/---
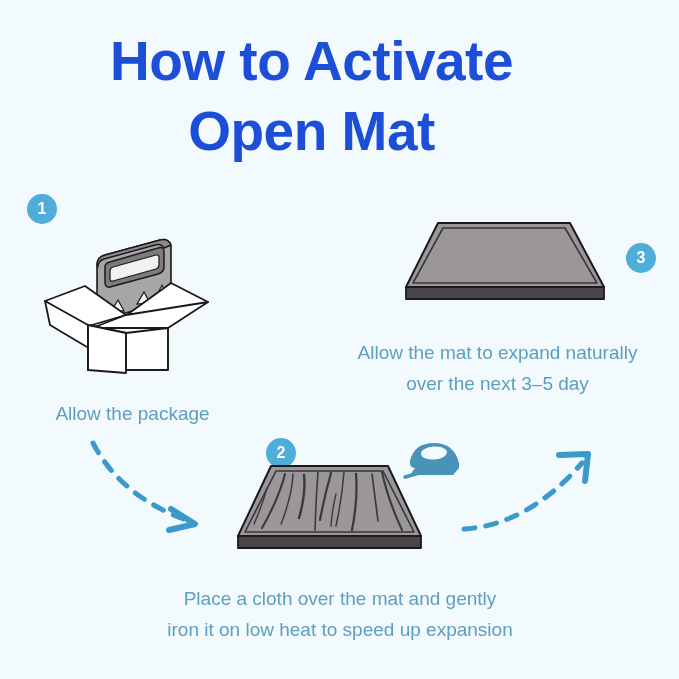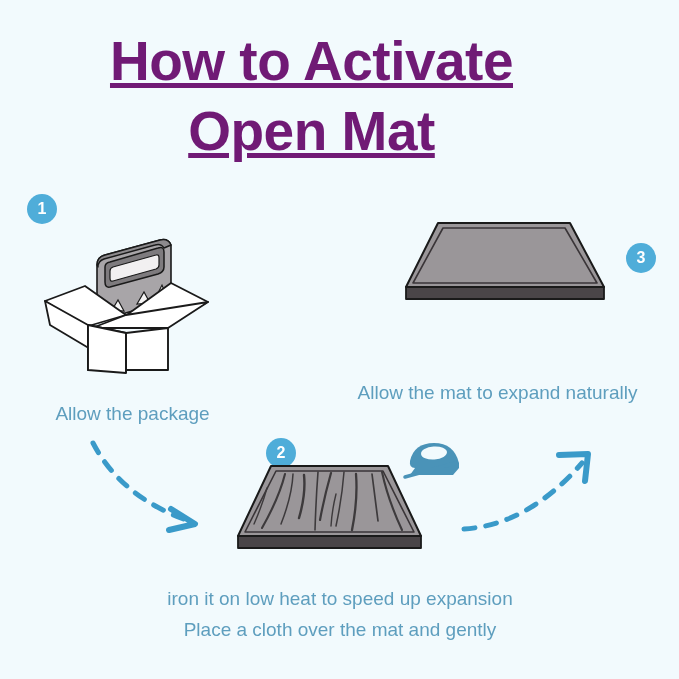--- a/index.html
+++ b/index.html
@@ -27,12 +27,11 @@
     top: 26px;
     width: 623px;
     text-align: center;
-    color: #701a75;
+    color: #1d4ed8;
     font-size: 55px;
     line-height: 70px;
     font-weight: 700;
     letter-spacing: -0.5px;
-    text-decoration: underline;
   }
   .title .line {
     display: block;

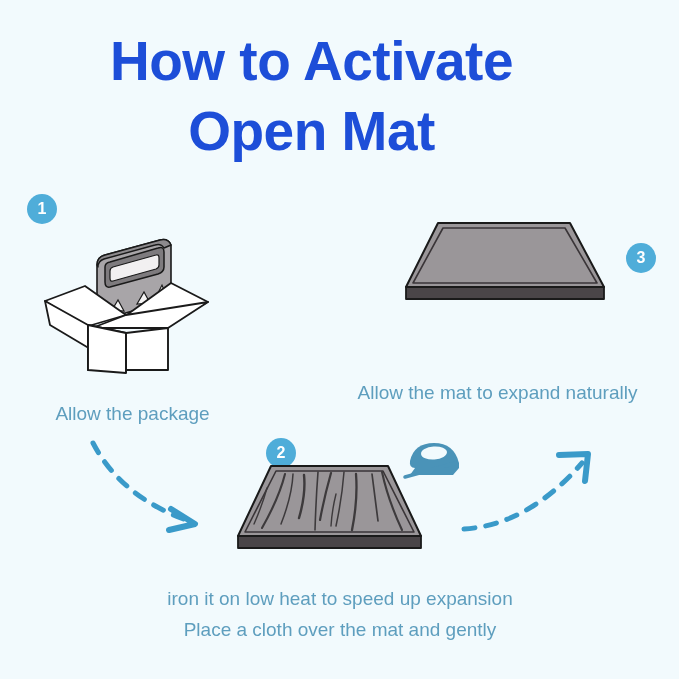--- a/index.html
+++ b/index.html
@@ -77,7 +77,6 @@
     left: 315px;
     top: 337px;
     width: 365px;
-    margin-top: 40px;
   }
   .caption .line { display: block; }
 

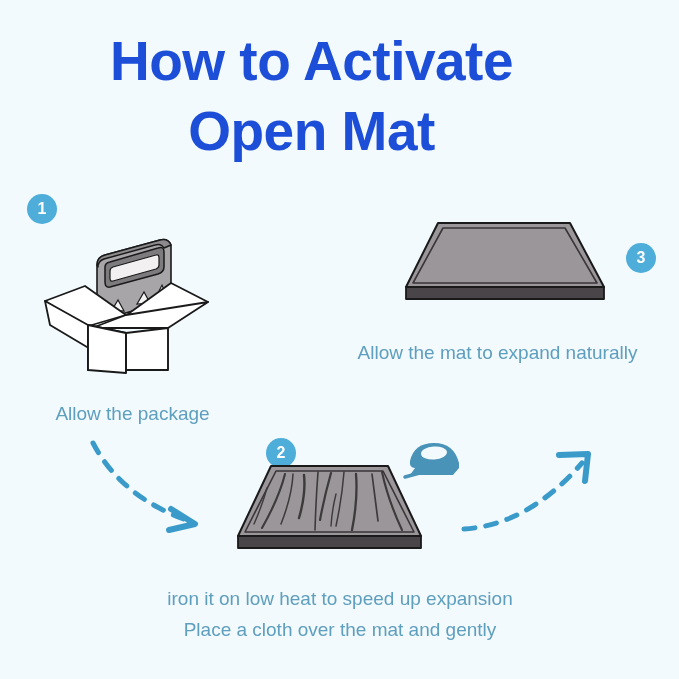--- a/index.html
+++ b/index.html
@@ -199,6 +199,7 @@
 
   <div class="caption" id="caption-3">
     <span class="line">Allow the mat to expand naturally</span>
+    <span class="line">over the next 3–5 day</span>
   </div>
 
 </div>

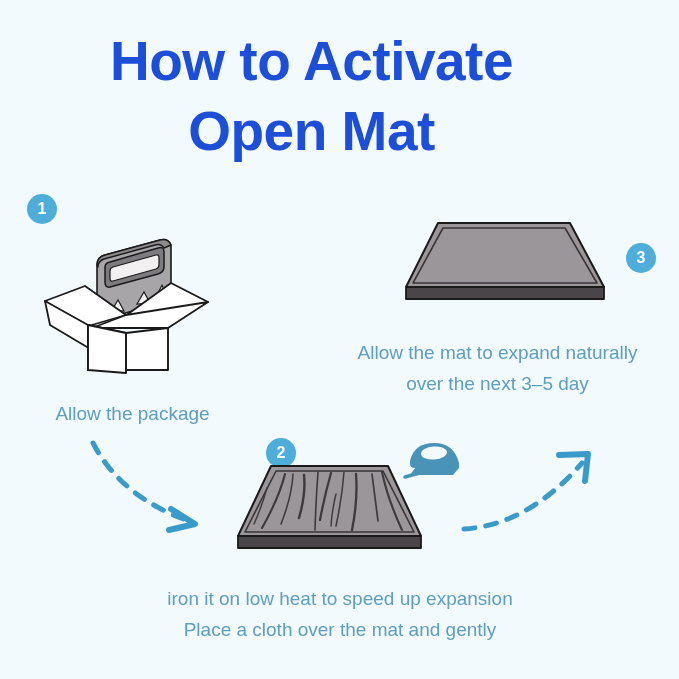--- a/index.html
+++ b/index.html
@@ -183,8 +183,8 @@
   </div>
 
   <div class="caption" id="caption-2">
+    <span class="line">Place a cloth over the mat and gently</span>
     <span class="line">iron it on low heat to speed up expansion</span>
-    <span class="line">Place a cloth over the mat and gently</span>
   </div>
 
   <div class="badge" id="badge-3">3</div>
\---
**Work required**
Every line with "gently" in it should be copied from the entries above.

**Task solution**
+    <span class="line">Place a cloth over the mat and gently</span>
-    <span class="line">Place a cloth over the mat and gently</span>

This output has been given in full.